Não é crível que se possa
cair nesta situação extrema mas a profissionalização das FFAA exige que
previamente se conheça os custos e se assegurem os meios financeiros que
garantam a indeclinável dignidade da condição militar. E que garantam a
presença nas FFAA de portugueses de todas as condições e origens sociais, com
os saberes necessários, de modo a que elas
não deixem de ser um Instituição prestigiada na qual os portugueses se
revejam com orgulho.
Podemos concluir que o
serviço militar é um meio e não um fim em si.

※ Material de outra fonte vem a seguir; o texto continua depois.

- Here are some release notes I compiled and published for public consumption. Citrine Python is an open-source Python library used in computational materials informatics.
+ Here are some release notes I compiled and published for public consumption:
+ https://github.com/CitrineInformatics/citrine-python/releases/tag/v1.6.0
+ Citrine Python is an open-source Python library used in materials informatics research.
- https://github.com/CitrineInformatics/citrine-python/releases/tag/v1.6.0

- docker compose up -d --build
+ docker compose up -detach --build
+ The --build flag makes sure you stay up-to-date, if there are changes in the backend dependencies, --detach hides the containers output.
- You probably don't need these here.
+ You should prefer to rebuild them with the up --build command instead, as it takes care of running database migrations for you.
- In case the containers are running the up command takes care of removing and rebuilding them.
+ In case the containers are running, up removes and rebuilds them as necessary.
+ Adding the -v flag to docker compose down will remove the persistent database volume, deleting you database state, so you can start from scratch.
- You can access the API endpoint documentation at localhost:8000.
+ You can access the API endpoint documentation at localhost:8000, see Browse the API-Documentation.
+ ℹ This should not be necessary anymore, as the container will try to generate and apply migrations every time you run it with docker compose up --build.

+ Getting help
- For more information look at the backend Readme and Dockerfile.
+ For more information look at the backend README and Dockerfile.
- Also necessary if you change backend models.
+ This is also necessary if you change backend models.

O fim que se pretende alcançar
com ele é a Defesa adequada. Esta, por sua vez, em função do momento histórico
exige um serviço militar consonante.
A mudança de natureza do
serviço militar que hoje se perspectiva é adequada às novas missões das Forças
Armadas, ao contexto político e estratégico, ao sistema de alianças e às novas conceções
do emprego de forças, conjuntas e combinadas. E apesar do inegável e importante
o papel que o serviço militar obrigatório teve, particularmente até aos anos
setenta deste século como factor de coesão nacional e formação cívica, ele tem
vindo a perder importância e pode ser relativizado no mundo da comunicação que
é já o Portugal de hoje, no fim do século XX.
Raimundo Narciso, deputado do PS, membro da Comissão de Defesa Nacional da Assembleia da República.

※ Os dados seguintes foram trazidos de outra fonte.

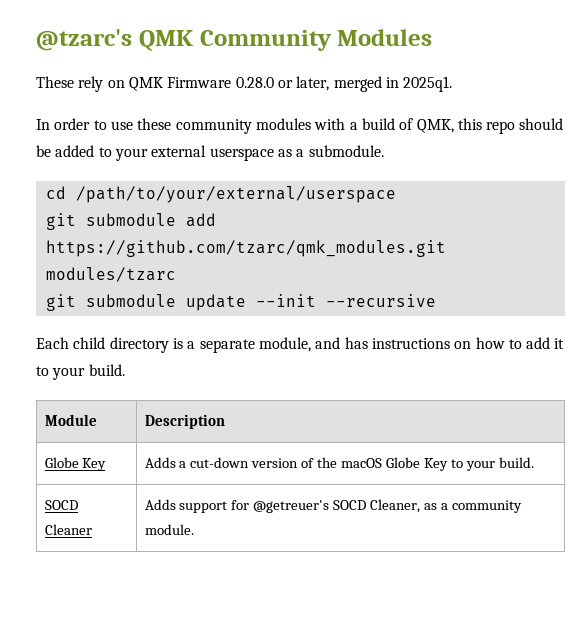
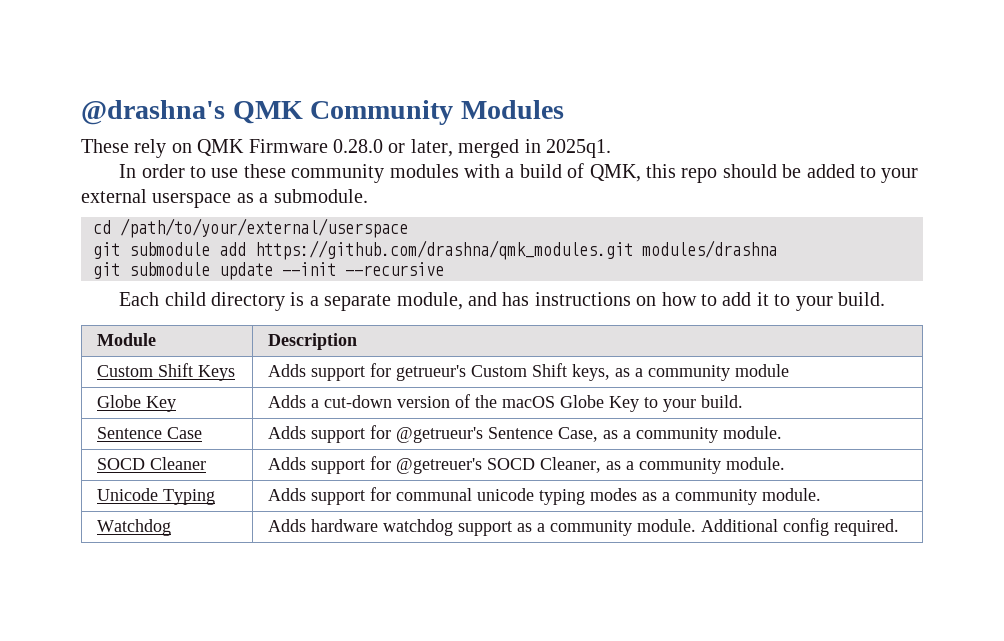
- @tzarc's QMK Community Modules
+ @drashna's QMK Community Modules
- git submodule add https://github.com/tzarc/qmk_modules.git modules/tzarc
+ git submodule add https://github.com/drashna/qmk_modules.git modules/drashna
+ Custom Shift Keys | Adds support for getrueur's Custom Shift keys, as a community module
+ Sentence Case | Adds support for @getrueur's Sentence Case, as a community module.
+ Unicode Typing | Adds support for communal unicode typing modes as a community module.
+ Watchdog | Adds hardware watchdog support as a community module. Additional config required.

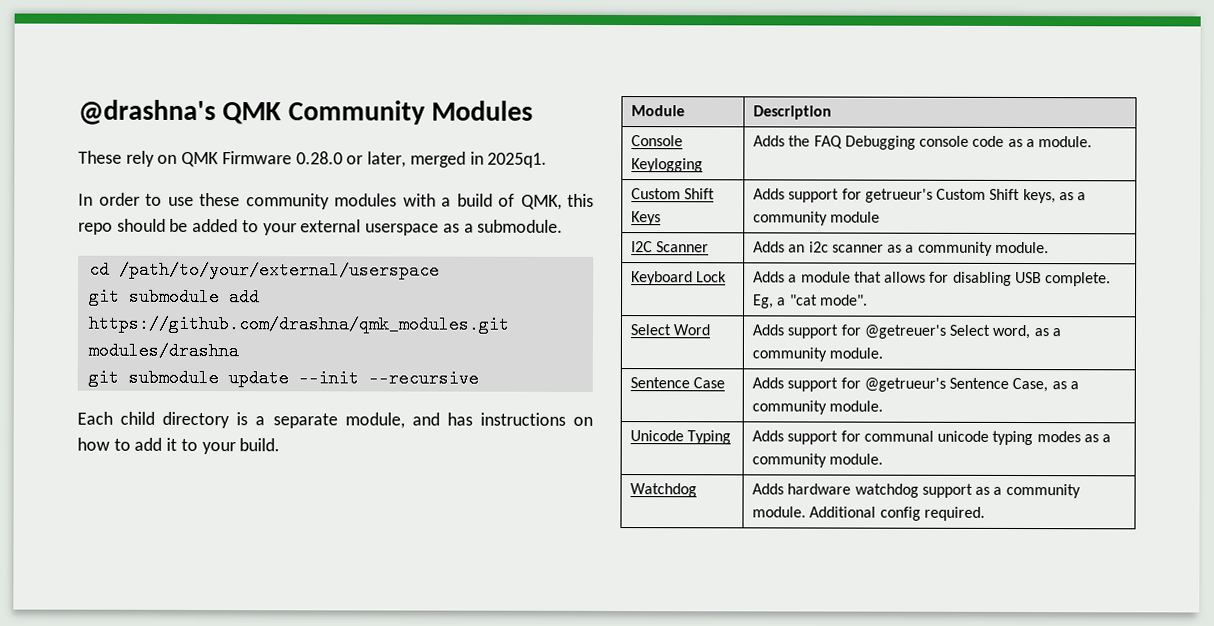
+ Console Keylogging | Adds the FAQ Debugging console code as a module.
- Globe Key | Adds a cut-down version of the macOS Globe Key to your build.
+ I2C Scanner | Adds an i2c scanner as a community module.
+ Keyboard Lock | Adds a module that allows for disabling USB complete. Eg, a "cat mode".
+ Select Word | Adds support for @getreuer's Select word, as a community module.
- SOCD Cleaner | Adds support for @getreuer's SOCD Cleaner, as a community module.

_____________________________
(1) - Michael Howard,
"A Guerra na História da Europa". Europa-América, 1997.
(3) – M. Raoul Girardet. Exposição ao Senado
Francês, em 1996, no âmbito da preparação de legislação que consagrou a
profissionalização das forças armadas francesas.
(4) - "De la
conscription à l'armée de métier: le cas britannique" Défense Nationale,
Maio de 1992.
(5) José Matoso
"Ricos-Homens, Infanções e Cavaleiros" 2ª edição, 1985, Guimarães
Editores.
(6) José Matoso (op.cit.
pág 232)
(7) Regine Pernoud em
"Os Templários", pág.149 Europa-América, 2ª edição.
(8) - Carlos Selvagem em
"Portugal Militar" pág141, Lisboa, Imprensa Nacional, 1931.
(9) - Carlos Selvagem
op.cit. pág. 324
(10) - Gen. Ramires de
Oliveira em "História do Exército Português", I Volume, EME, 1993
pág. 112.
(11) - Oliveira Martins em "História de
Portugal" pág. 416/7.
(12) - Carlos Selvagem
Op.cit. pág. 466.
(13) - Fernando Pereira
Marques " Exército e Sociedade em Portugal" pág. 40 e 41, A Regra do
Jogo, 1981.
(14) - Gen. Belchior
Vieira em "Visão Prospectiva do Serviço Militar em Portugal", IAEM,
1996.
(15) -
"Constituições Portuguesas", Assembleia da República, 1992.
Nota: Todos os sublinhados são do autor do artigo.